### STORED DATA:

::::::

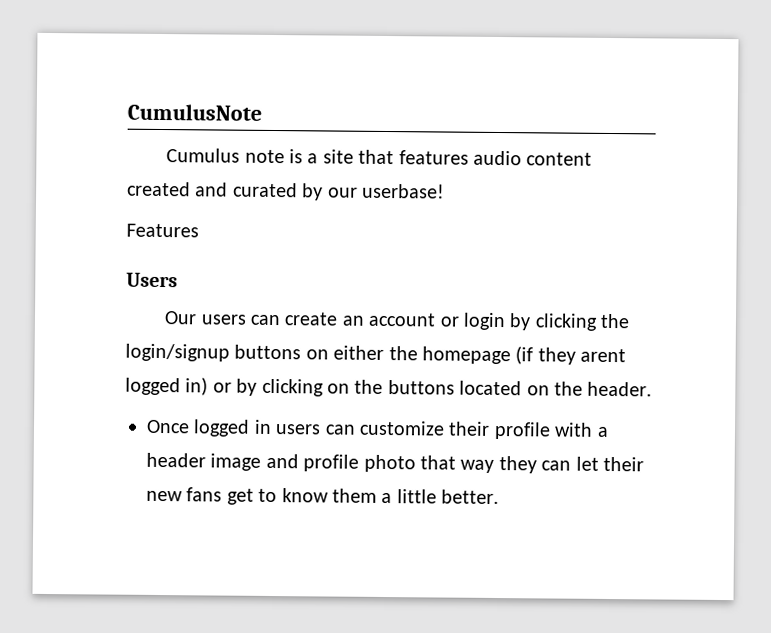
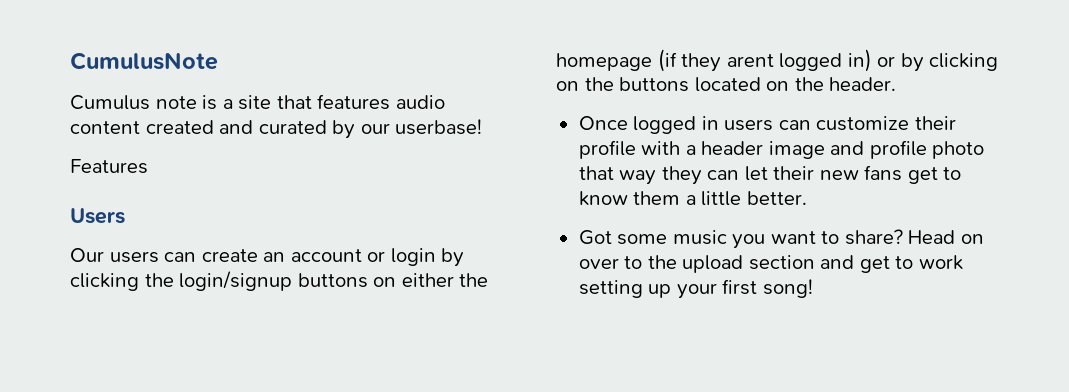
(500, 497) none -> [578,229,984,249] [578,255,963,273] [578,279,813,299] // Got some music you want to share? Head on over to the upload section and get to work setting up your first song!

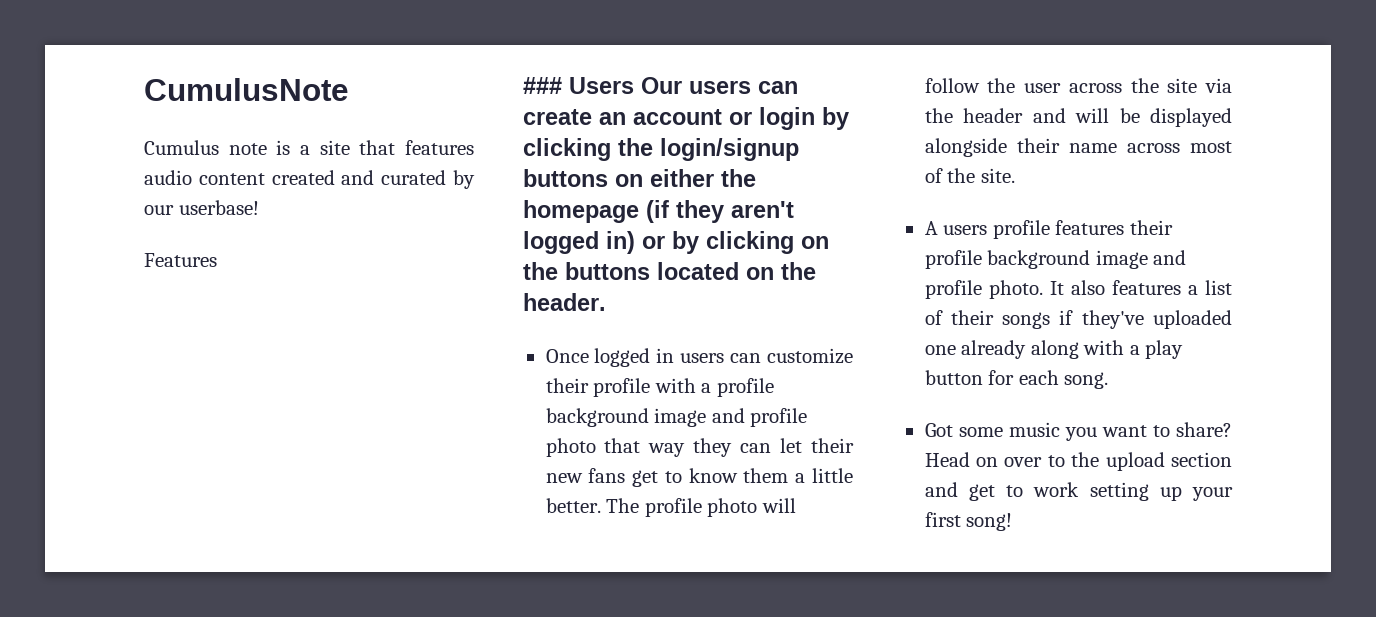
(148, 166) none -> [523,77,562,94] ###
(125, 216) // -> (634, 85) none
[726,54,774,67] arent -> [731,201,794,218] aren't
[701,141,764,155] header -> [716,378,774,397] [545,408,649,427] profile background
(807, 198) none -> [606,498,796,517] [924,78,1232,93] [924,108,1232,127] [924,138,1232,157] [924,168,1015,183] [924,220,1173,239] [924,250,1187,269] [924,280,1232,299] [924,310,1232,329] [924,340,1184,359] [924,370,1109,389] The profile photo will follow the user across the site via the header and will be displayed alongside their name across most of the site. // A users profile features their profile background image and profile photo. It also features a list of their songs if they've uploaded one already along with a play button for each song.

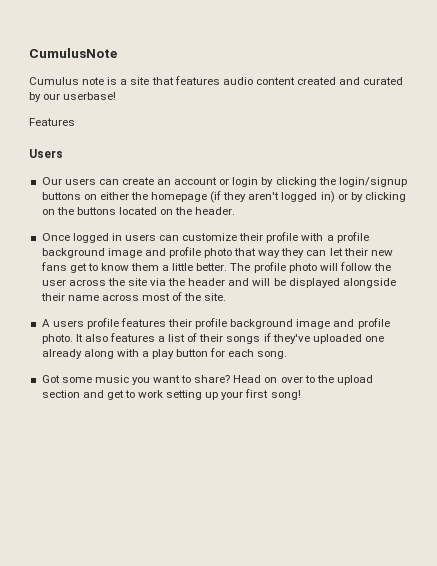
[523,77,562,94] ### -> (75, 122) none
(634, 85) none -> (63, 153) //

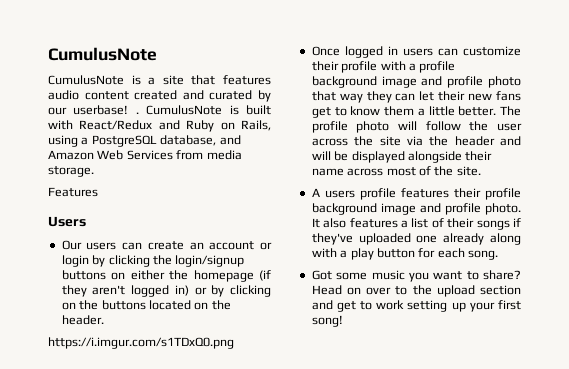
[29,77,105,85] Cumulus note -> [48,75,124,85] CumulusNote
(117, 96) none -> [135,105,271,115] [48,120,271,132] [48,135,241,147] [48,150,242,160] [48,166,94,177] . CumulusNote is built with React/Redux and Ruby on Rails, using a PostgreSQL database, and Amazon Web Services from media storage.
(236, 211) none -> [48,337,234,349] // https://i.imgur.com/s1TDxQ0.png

::::::

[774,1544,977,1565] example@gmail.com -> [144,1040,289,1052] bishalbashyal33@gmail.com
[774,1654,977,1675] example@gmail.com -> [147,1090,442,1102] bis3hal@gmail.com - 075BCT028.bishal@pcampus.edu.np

::::::

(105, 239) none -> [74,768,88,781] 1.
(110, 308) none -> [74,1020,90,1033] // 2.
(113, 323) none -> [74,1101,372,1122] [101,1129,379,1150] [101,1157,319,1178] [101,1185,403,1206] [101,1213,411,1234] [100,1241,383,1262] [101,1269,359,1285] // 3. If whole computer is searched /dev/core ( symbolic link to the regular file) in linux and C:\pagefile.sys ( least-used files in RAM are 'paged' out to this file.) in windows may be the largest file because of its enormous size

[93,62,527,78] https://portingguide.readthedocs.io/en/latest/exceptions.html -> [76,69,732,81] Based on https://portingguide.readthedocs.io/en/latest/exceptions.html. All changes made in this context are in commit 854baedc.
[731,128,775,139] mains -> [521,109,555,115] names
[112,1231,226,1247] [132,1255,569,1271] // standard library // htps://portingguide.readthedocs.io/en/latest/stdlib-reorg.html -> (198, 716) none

::::::

### TASK REQUIREMENTS:
Retype, exactly and in full, the lines above from the one containing "[726,54,774,67] arent ->" through the one containing "[701,141,764,155] header ->".

### ANSWER SECTION:
[726,54,774,67] arent -> [731,201,794,218] aren't
[701,141,764,155] header -> [716,378,774,397] [545,408,649,427] profile background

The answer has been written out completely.